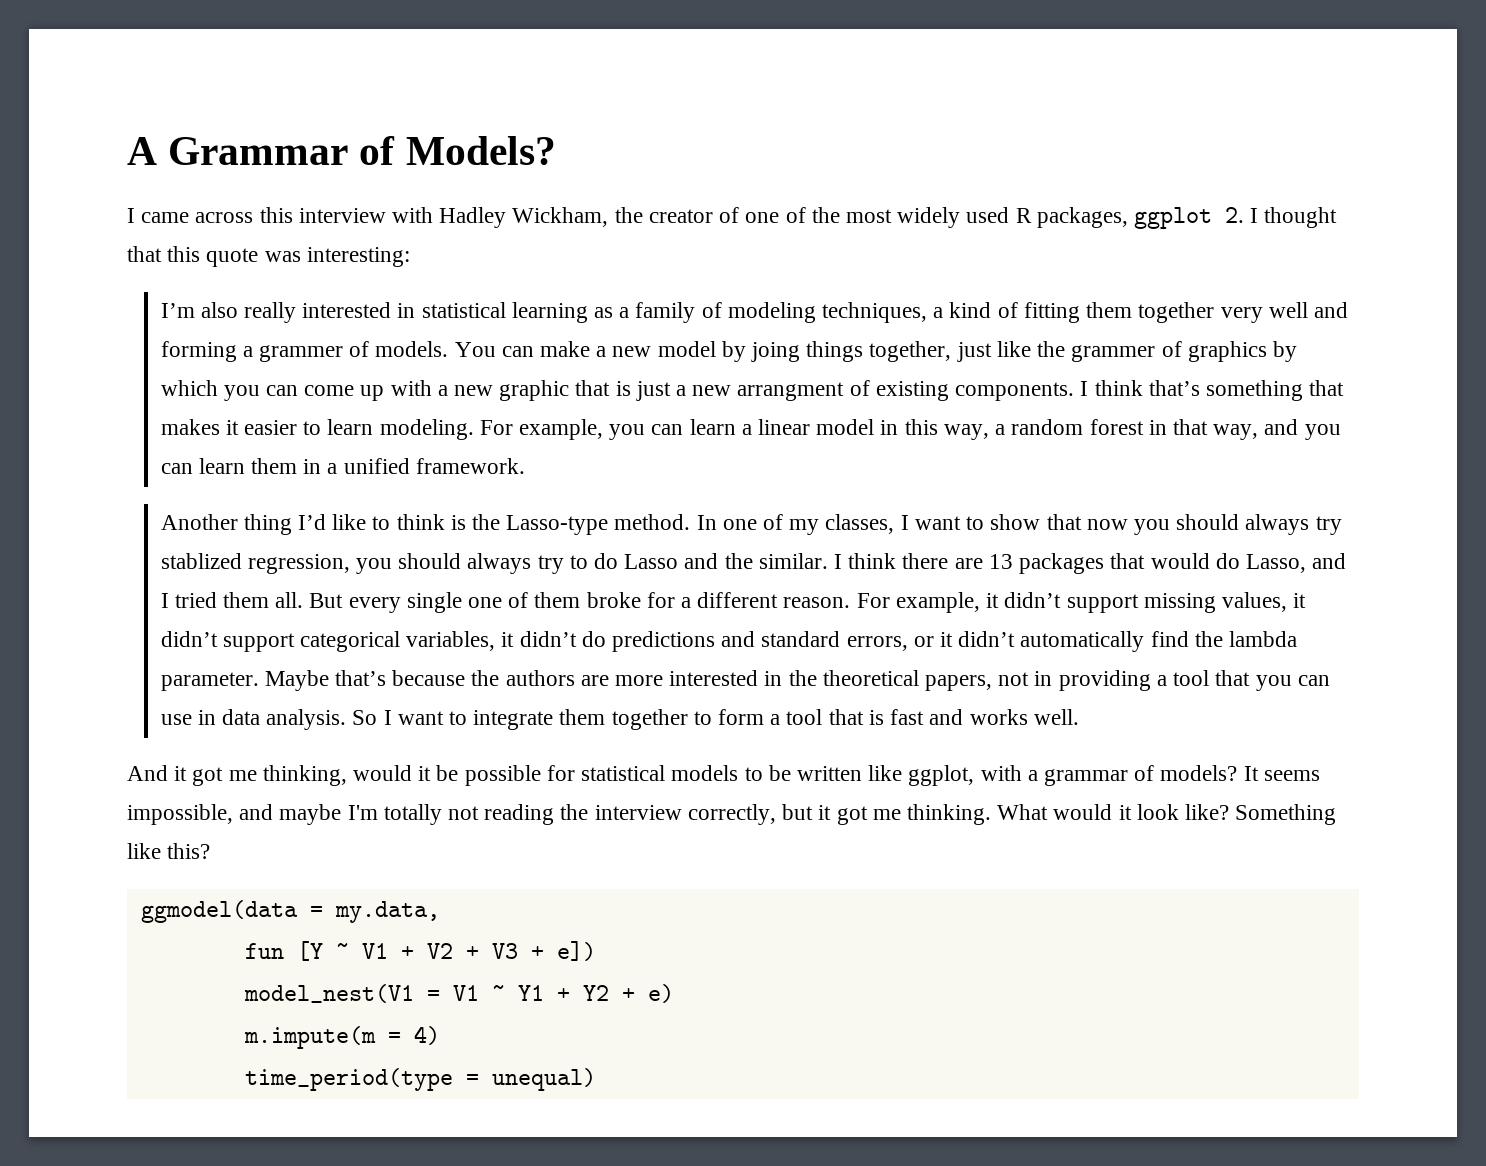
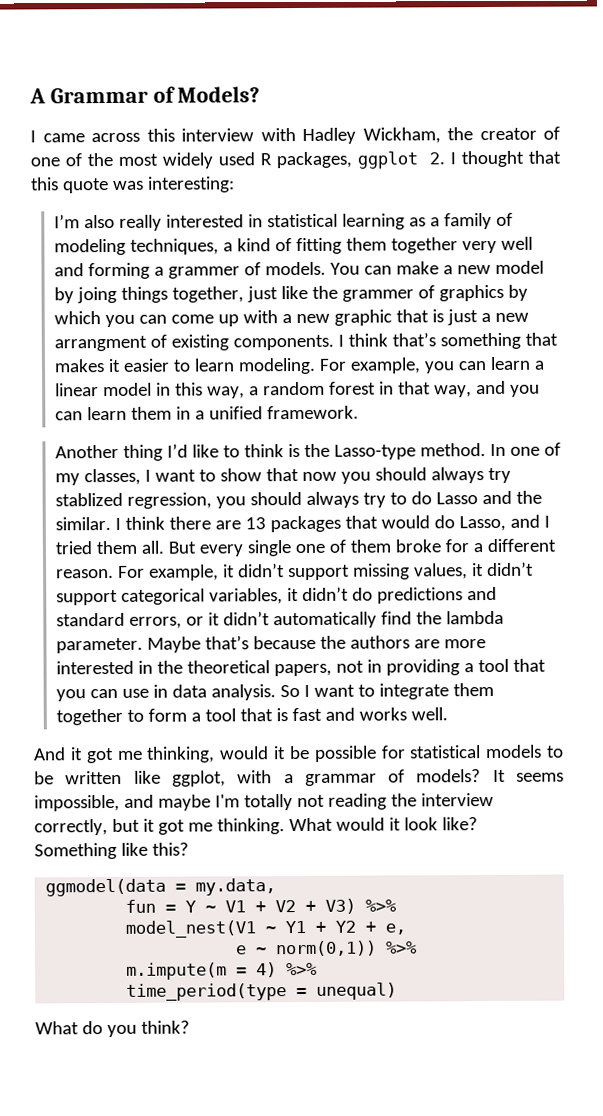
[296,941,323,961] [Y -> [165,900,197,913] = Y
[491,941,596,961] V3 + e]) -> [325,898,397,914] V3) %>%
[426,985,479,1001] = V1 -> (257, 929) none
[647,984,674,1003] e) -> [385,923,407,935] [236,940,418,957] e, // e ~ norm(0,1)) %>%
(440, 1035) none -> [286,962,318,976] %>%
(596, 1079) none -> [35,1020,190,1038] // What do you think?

──────────────────────────────

Directions for this task | Starting from the line with "[426,985,479,1001] = V1 -> (257, 929) none", write out every remaining line of the data above exactly, the final line included, and nothing before it.

Your response |
[426,985,479,1001] = V1 -> (257, 929) none
[647,984,674,1003] e) -> [385,923,407,935] [236,940,418,957] e, // e ~ norm(0,1)) %>%
(440, 1035) none -> [286,962,318,976] %>%
(596, 1079) none -> [35,1020,190,1038] // What do you think?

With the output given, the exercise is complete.